L’orchestra femminile di Birkenau è una conchiglia sulla spiaggia. Puoi chinarti a raccoglierla. Portarla all’orecchio. Ascoltarla.
Succede oggi
Abbiamo creduto che un punto così basso non si sarebbe ripetuto mai più nella storia. Ma l’umanità è molto poco umana e ha la memoria assai corta. Così assistiamo impotenti e incapaci a uno sterminio altrettanto feroce e ingiusto a danno della popolazione palestinese, soprattutto dei suoi bambini che è forse il dato che più ci colpisce, e di tutti quei popoli che sono oggi invasi e in guerra. Decine di migliaia di civili colpiti e uccisi. Bambini mutilati, sfregiati a vita, orfani. Oppure morti. La storia e la cultura di paesi interi cancellate.
Che la conoscenza della storia, quella presente quanto e più di quella passata, e la lettura di libri rigorosi e necessari come Eravamo suono, e la celebrazione, ogni hanno, del Giorno della Memoria, servano non solo a mettere a fuoco quel che di orribile è stato, ma a riflettere attivamente e sin da piccoli su quanto non sarebbe dovuto accadere mai più e invece succede. Succede oggi. Che riflettere su questi temi diventi un’azione imprescindibile, che ognuno faccia quel poco, pochissimo che può, che questo nostro scabroso presente rientri nei programmi didattici e nelle materie di studio di ogni scuola, di ogni paese, per ogni età. Che insieme a “ricordare” e a “celebrare” ci si adoperi per capire, per sapere cosa sta succedendo nel mondo.

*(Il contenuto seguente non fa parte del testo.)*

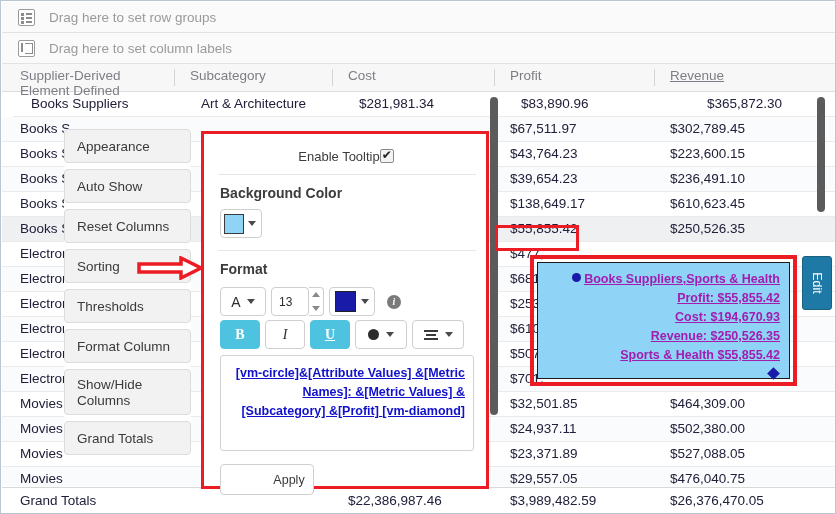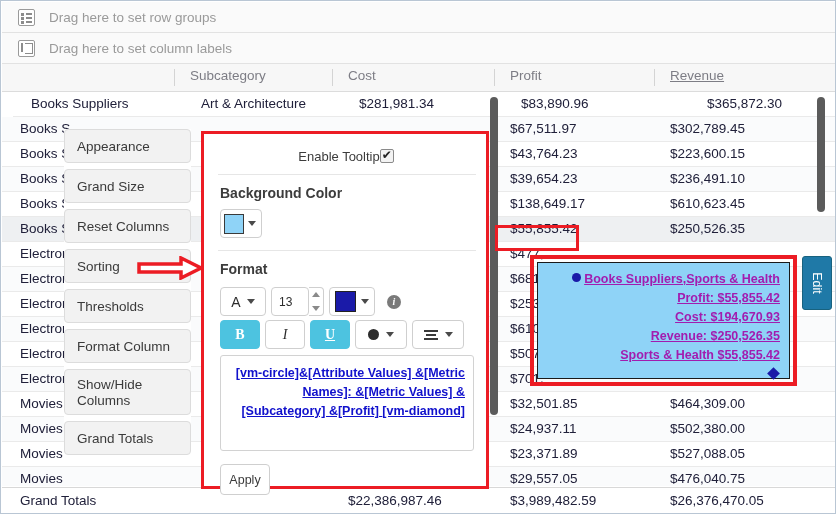"Supplier-Derived" div.hcell { html: none -> <div><span>Supplier-Derived</span><span>Element Defined</span></div> }
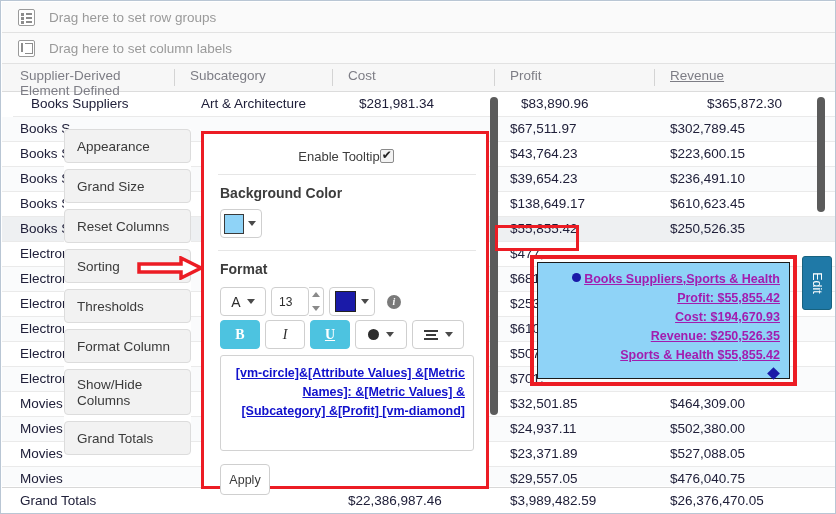"Grand Size" div.mi { text: Grand Size -> Auto Show }
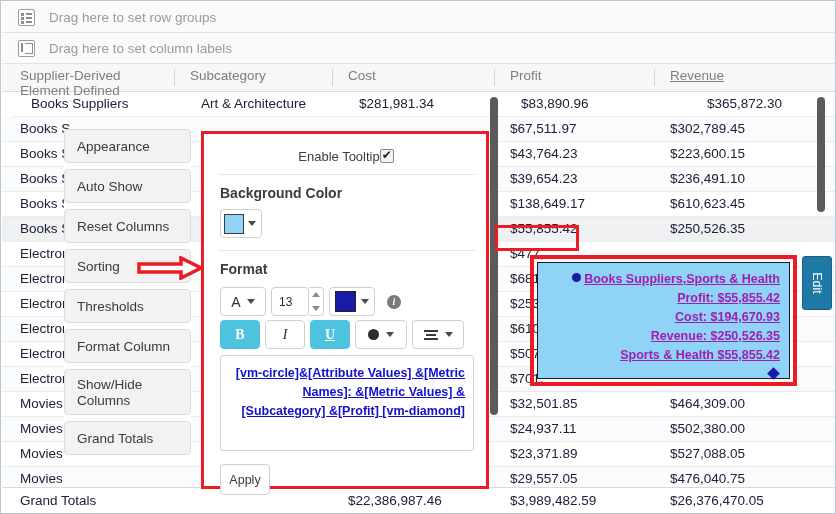"Apply" .apply-btn { padding-left: none -> 44px }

Sperando che a vincere, come in certe storie che raccontiamo ai più piccoli, a un certo punto sia solo e soltanto il bene, che è poi la Pace.

I Premi
Eravamo suono di Matteo Corradini è vincitore del Premio Speciale della Giuria Premio Andersen 2024.
Per una scrittura alta e trasversale, originale prova di letteratura di memoria; un’opera corale che non cavalca il mercato, che non riduce vite intere alla sola cifra di superstiti ma restituisce con coraggio, senza retorica e con grande abilità narrativa la vita di esseri umani nella loro pienezza.
Premio Andersen
Il romanzo ha appena vinto il Premio letterario per ragazzi “la Magna Capitana” della Regione Puglia, alla sua quarta edizione, per la categoria 12+. Ha infatti raccolto il numero maggiore di preferenze dai ragazzi votanti. Gli altri romanzi che hanno concorso al premio, sempre per la categoria 12+, sono Minuti contati di Maria Beatrice Malessa (Edt, 2024) e Rimanere su sentiero, di Elisabetta Tosoni e Elisabetta Mitrovic (Topipittori, 2024).
In Biblioteca
Tutti i libri del Premio fanno parte delle collezioni della nostra Biblioteca dei Ragazzi e sono disponibili al prestito.